== Information given ==

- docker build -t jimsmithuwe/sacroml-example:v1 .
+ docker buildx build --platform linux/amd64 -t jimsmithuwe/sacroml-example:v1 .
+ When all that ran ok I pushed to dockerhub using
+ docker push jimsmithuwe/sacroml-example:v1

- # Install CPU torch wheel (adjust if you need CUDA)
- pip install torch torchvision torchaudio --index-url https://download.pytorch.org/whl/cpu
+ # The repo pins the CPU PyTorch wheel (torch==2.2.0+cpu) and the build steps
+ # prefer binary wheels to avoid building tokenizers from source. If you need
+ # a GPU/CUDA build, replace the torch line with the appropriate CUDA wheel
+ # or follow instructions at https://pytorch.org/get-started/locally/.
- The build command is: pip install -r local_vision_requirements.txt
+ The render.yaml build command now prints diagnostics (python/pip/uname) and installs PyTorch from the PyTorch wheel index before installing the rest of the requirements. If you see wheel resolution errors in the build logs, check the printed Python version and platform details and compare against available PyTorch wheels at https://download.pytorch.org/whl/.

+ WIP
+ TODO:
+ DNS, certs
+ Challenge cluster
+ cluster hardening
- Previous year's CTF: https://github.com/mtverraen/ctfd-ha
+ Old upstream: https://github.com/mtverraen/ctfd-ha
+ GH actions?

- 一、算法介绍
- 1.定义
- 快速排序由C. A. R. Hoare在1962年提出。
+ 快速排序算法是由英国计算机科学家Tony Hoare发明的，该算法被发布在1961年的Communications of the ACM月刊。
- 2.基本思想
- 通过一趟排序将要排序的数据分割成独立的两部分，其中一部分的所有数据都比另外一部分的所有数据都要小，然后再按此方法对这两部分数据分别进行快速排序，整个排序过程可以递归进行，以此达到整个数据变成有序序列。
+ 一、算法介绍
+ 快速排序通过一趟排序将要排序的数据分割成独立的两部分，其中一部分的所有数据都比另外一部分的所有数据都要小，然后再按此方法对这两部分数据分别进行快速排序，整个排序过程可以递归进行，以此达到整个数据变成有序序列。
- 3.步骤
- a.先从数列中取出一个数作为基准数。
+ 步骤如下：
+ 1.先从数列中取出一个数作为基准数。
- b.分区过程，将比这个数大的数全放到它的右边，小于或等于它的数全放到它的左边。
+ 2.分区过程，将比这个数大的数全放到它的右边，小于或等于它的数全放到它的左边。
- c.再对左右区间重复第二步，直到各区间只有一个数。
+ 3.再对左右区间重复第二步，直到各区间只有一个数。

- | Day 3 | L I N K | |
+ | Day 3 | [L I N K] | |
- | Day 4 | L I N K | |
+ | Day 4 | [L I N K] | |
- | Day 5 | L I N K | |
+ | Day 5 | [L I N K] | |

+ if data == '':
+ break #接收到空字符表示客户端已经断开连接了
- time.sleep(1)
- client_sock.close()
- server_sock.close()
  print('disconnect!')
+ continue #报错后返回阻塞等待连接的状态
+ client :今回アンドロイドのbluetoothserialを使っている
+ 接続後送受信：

===

#### Work instruction
In the material above, show every line where the word "from" turns up.

#### Written response
+ # prefer binary wheels to avoid building tokenizers from source. If you need
+ The render.yaml build command now prints diagnostics (python/pip/uname) and installs PyTorch from the PyTorch wheel index before installing the rest of the requirements. If you see wheel resolution errors in the build logs, check the printed Python version and platform details and compare against available PyTorch wheels at https://download.pytorch.org/whl/.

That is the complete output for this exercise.